Re: autovacuum not prioritising for-wraparound tables

From: Andres Freund <andres(at)2ndquadrant(dot)com>
To: Josh Berkus <josh(at)agliodbs(dot)com>
Cc: pgsql-hackers(at)postgresql(dot)org
Subject: Re: autovacuum not prioritising for-wraparound tables
Date: 2013-01-30 09:48:40
Message-ID: 20130130094840.GC5516@awork2.anarazel.de
Views: Raw Message | Whole Thread | Download mbox | Resend email
Thread:
Lists: pgsql-hackers

On 2013-01-29 16:09:52 +1100, Josh Berkus wrote:
>
> > I have to admit, I fail to see why this is a good idea. There isn't much
> > of an efficiency bonus in freezing early (due to hint bits) and vacuums
> > over vacuum_freeze_table_age are considerably more expensive as they
> > have to scan the whole heap instead of using the visibilitymap. And if
> > you don't vacuum the whole heap you can't lower relfrozenxid. So
> > changing freeze_min_age doesn't help at all to avoid anti-wraparound
> > vacuums.
> >
> > Am I missing something?
>
> Yep. First, you're confusing vacuum_freeze_table_age and
> vacuum_freeze_min_age.

Don't think I did. I was talking about vacuum_freeze_table_age because
that influences the amount of full-table scans in contrast to ones using
the vm. Thats an independent thing from anti-wraparound vacuums which
are triggered by autovacuum_freeze_max_age.

The point I was trying to make is that a very big part of the load is
not actually the freezing itself but the full-table vacuums which are
triggered by freeze_table_age.

> Second, you're not doing any arithmatic.

Because its not actually as easy to calculate as you make it seem.

Even in the case of a large insert-only table you have way much more
complex behaviour than what you describe.
The lifetime of tuples/buffers in that context is approx the following:
- inserted
- written by bgwriter or by checkpoint
- vacuum reads the non-all-visible part of the table
- vacuum sets HEAP_XMIN_COMMITTED
- freeze_table_age vacuum reads the whole table
- doesn't find anything because of freeze_min_age
- freeze_table_age vacuum reads the whole table
- freezes tuple because >= freeze_min_age
- freeze_table_age vacuum reads the whole table
- doesn't change anything in our page because its already frozen

So the big point your computation is missing is that all those
anti-wraparound vacuums a) might not even happen due to normal vacuums
being over freeze_table_age which change the relfrozenxid b) don't
rewrite the whole table because the tuples actually are already frozen
c) will be written out a page repeatedly because of tuples that get
changed again d) incur full page writes.

> Let's do this by example.

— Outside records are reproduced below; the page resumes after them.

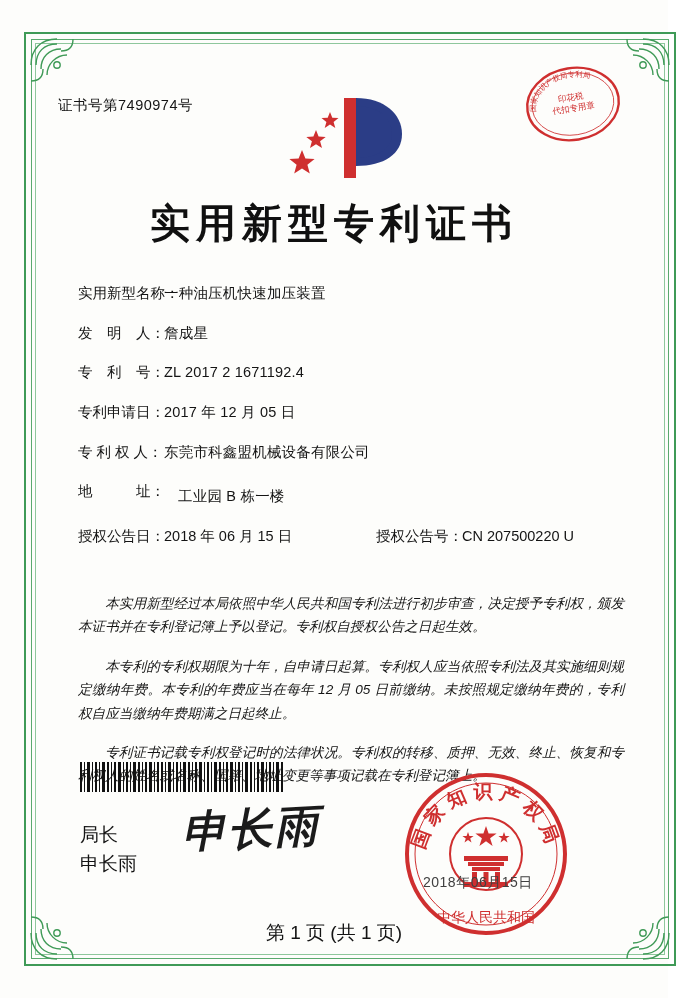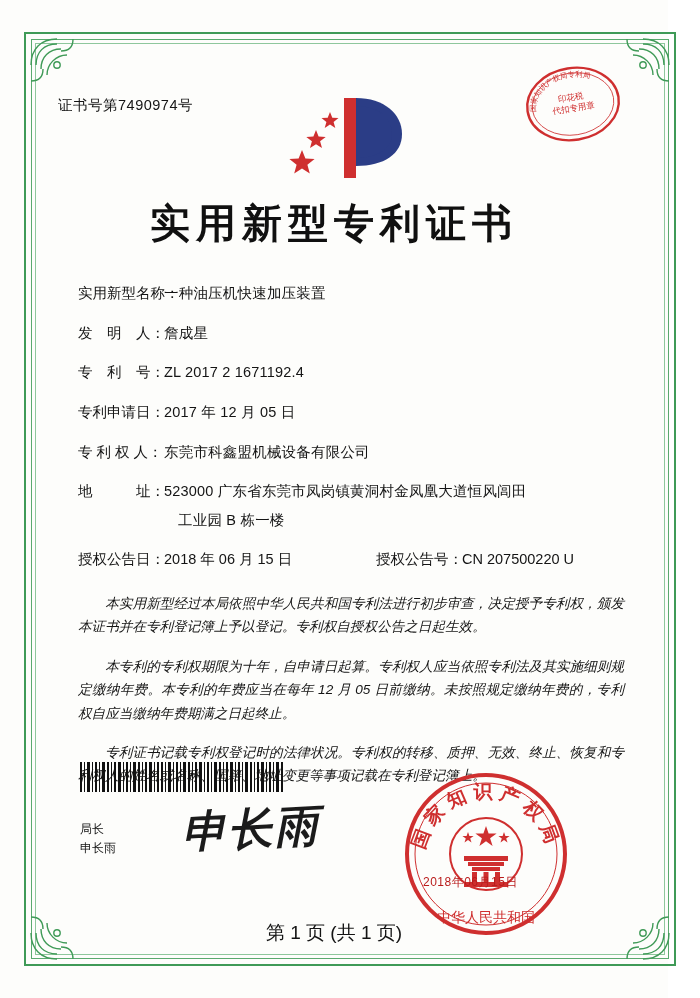--- a/index.html
+++ b/index.html
@@ -350,7 +350,6 @@
     <div class="row">
       <div class="label">地　　　址：</div>
       <div class="value">
-        <span>523000  广东省东莞市凤岗镇黄洞村金凤凰大道恒风闾田</span>
         <span class="line2">工业园 B 栋一楼</span>
       </div>
     </div>

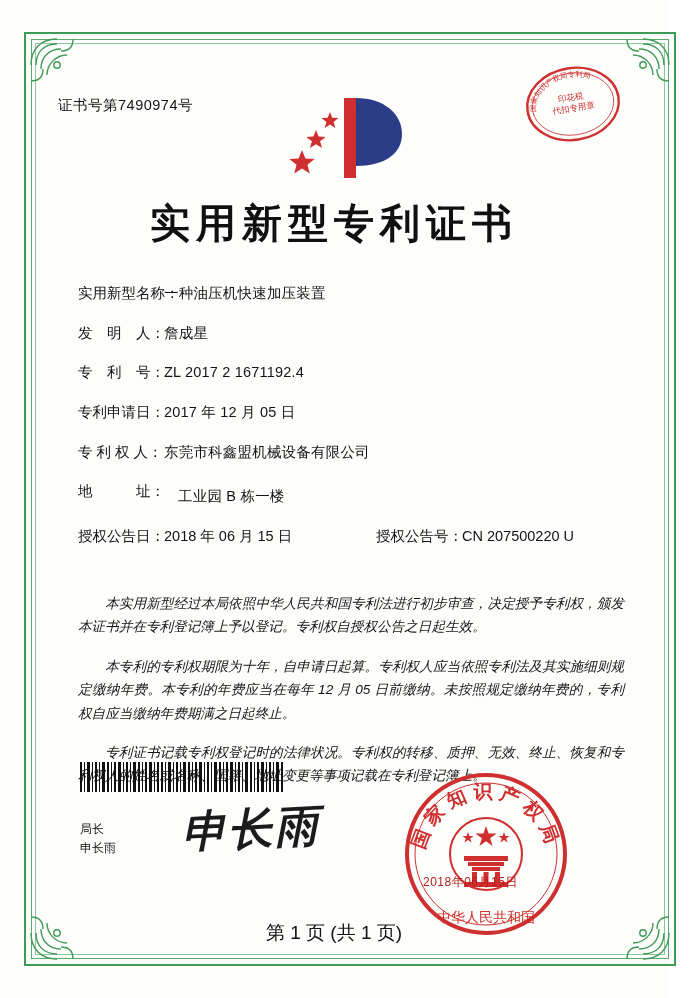--- a/index.html
+++ b/index.html
@@ -178,7 +178,7 @@
     position: absolute;
     left: 80px;
     top: 820px;
-    font-size: 12px;
+    font-size: 19px;
     line-height: 1.55;
     color: #141414;
   }

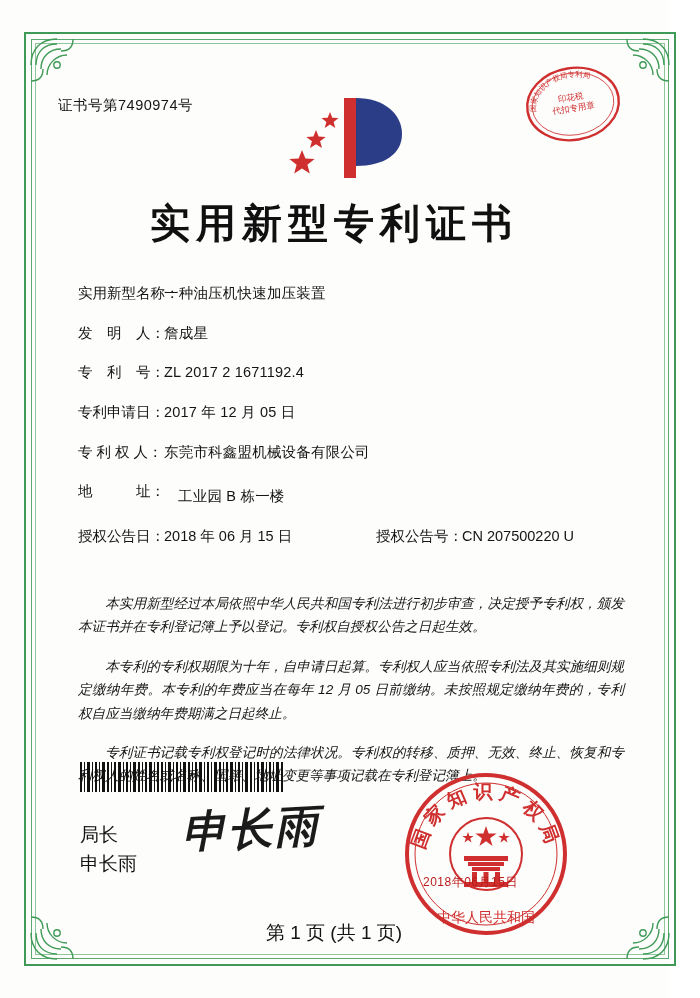--- a/index.html
+++ b/index.html
@@ -207,8 +207,8 @@
     position: absolute;
     left: 423px;
     top: 874px;
-    font-size: 12px;
-    color: #b91c1c;
+    font-size: 14px;
+    color: #404040;
     letter-spacing: 0.5px;
   }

TableA is a large table which receives an
> almost constant stream of individual row updates, inserts, and deletes.
>
> DEFAULTS:
>
> XID 1: First rows in TableA are updated.
> XID 200m: Anti-wraparound autovac of TableA.
> All XIDs older than XID 100m set to FROZENXID.

Between those the table will have been vacuumed already and depending on
the schedule the tuples will already have been vacuumed due to
freeze_min_age being 50mio and freeze_table_age being 150mio. Before
that all the tuples will already have been written another time for hint
bit writes.

> XID 300m: Anti-wraparound autovac of TableA
> All XIDs older than XID 200M set to FROZENXID.

Only the newer tuples are going to be rewritten, the older parts of the
table will only be read.

> XID 400m: Anti-wraparound autovac of TableA
> All XIDs older than XID 300M set to FROZENXID.
> XID 500m: Anti-wraparound autovac of TableA
> All XIDs older than XID 400M set to FROZENXID.
> XID 600m: Anti-wraparound autovac of TableA
> All XIDs older than XID 500M set to FROZENXID.

> vacuum_freeze_min_age = 1m
>
> XID 1: First rows in TableA are updated.
> XID 200m: Anti-wraparound autovac of TableA.
> All XIDs older than XID 199m set to FROZENXID.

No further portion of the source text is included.